F1 2013

Vettel conquers Germany – German Grand Prix Report

Sebastian Vettel put to bed two ‘curses’ in his career this afternoon with a finely-judged victory at the German Grand Prix at the Nurburgring in the Eifel Mountains.

The reigning World Champion had yet to win his home race as he accelerated away from the grid and into an early lead, swamping the slow-starting Mercedes of Lewis Hamilton while Mark Webber forced his way around the outside at the first corner.

Vettel was not to be denied on home soil, breaking a 'curse' that had seen him yet to win the German Grand Prix despite his hugely successful career to date. It was also his first win in Europe since Italy 2011.

Vettel was not to be denied on home soil, breaking a ‘curse’ that had seen him yet to win the German Grand Prix despite his hugely successful career to date. It was also his first win in Europe since Italy 2011.

As the leading trio made a break for it at the head of the pack, Felipe Massa was bewildered to find himself heading onto his 3rd lap with only 5th gear at his disposal; the Ferrari driver was left in a spin as he skated off the road at turn one and stalled the Scuderia. This was his first retirement in 14 Grand Prix’ in Germany.

The Safety Car made an early appearance after Jules Bianchi’s Marussia roasted itself on the climb up the hill toward the final chicane. The Frenchman jumped clear of his flaming machine as the onboard fire extinguishers took effect and recovery crews rushed toward the stricken vehicle. They were foiled however as the Marussia started to roll down the hill and crossed the track, mercifully avoiding a collision with passing cars until it was plucked from danger by other marshals.

Vettel rejoined comfortably in the aggregate lead after his first stop under the Safety Car, but luck was not on the side of team-mate Webber as he made his move for fresh tyres; the Australian was left high and dry and on just 3 wheels after his right rear Pirelli was not attached properly. Miscommunication between his pitcrew resulted in the RB9 accelerating away as the errant tyre bounced through the assembled pitcrews of other teams before striking FOM cameraman Paul Allen. The Briton had been filming Grosjean’s release from his pitbox when the wheel hit him, and he was swiftly ushered to the circuit medical centre before being airlifted to Koblenz hospital for ‘observation’. He is understood to have suffered a broken shoulder and cracked ribs, but is not in any danger.

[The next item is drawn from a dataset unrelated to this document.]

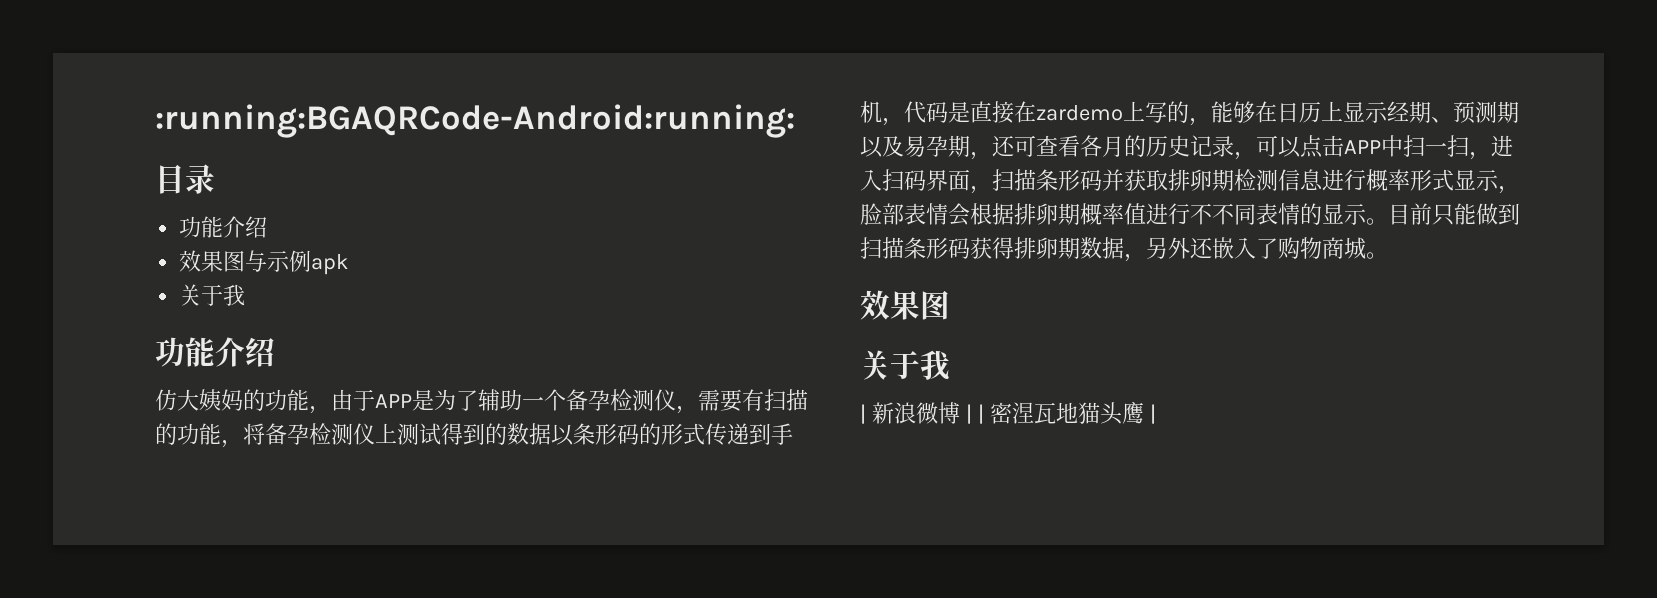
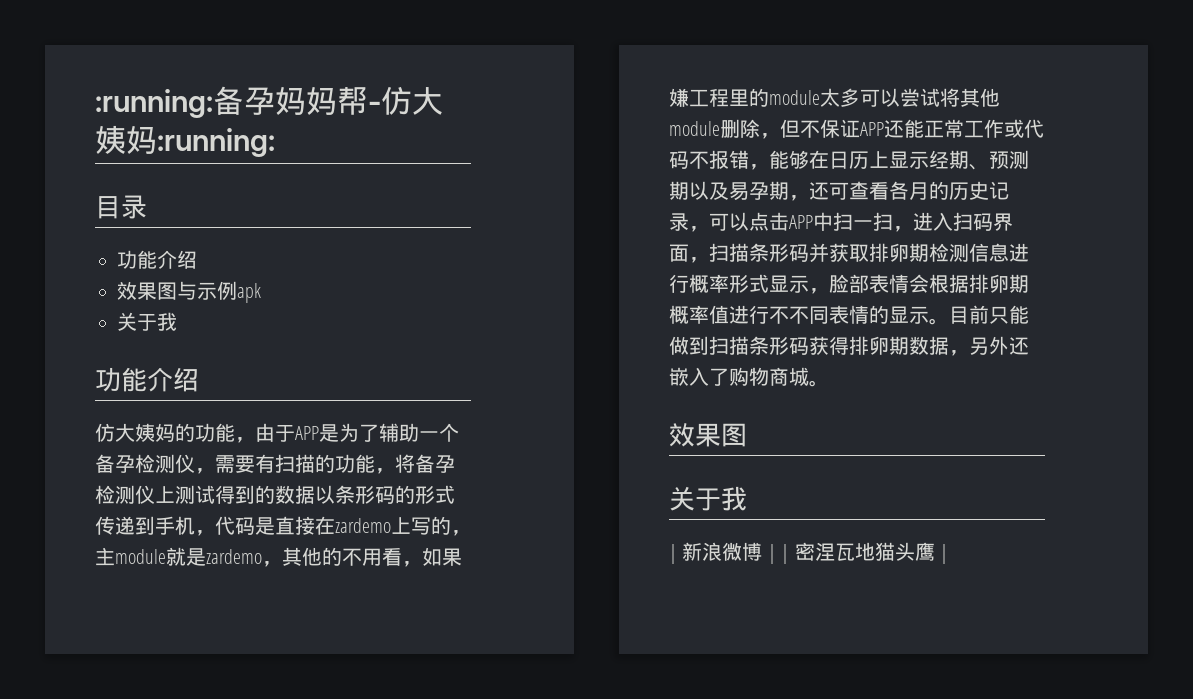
[155,104,795,138] :running:BGAQRCode-Android:running: -> [95,86,443,118] [95,125,275,157] :running:备孕妈妈帮-仿大姨妈:running:
(1211, 122) none -> [95,547,462,567] [669,88,1000,107] [669,119,1044,139] [669,150,769,170] 主module就是zardemo，其他的不用看，如果嫌工程里的module太多可以尝试将其他module删除，但不保证APP还能正常工作或代码不报错，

Webber made up ground as he was allowed to pass the Safety Car before it left the circuit on lap 30 and racing re-commenced. Vettel had his hands full with the Lotus pairing of Kimi Raikkonen and Romain Grosjean who had exploited the tyre efficiency of their svelte E21’s to cause the Red Bull some serious hassle. Grosjean was emerging from obscurity after failing to score points since Bahrain in April as he made his bid for the lead, but the Frenchman couldn’t quite get close enough to pass. Raikkonen stayed out longer than both his rivals and only pitted with 10 laps to go for the faster, softer compound Pirelli tyre in a trend started by Jenson Button who was running 5th for McLaren after a dogged performance.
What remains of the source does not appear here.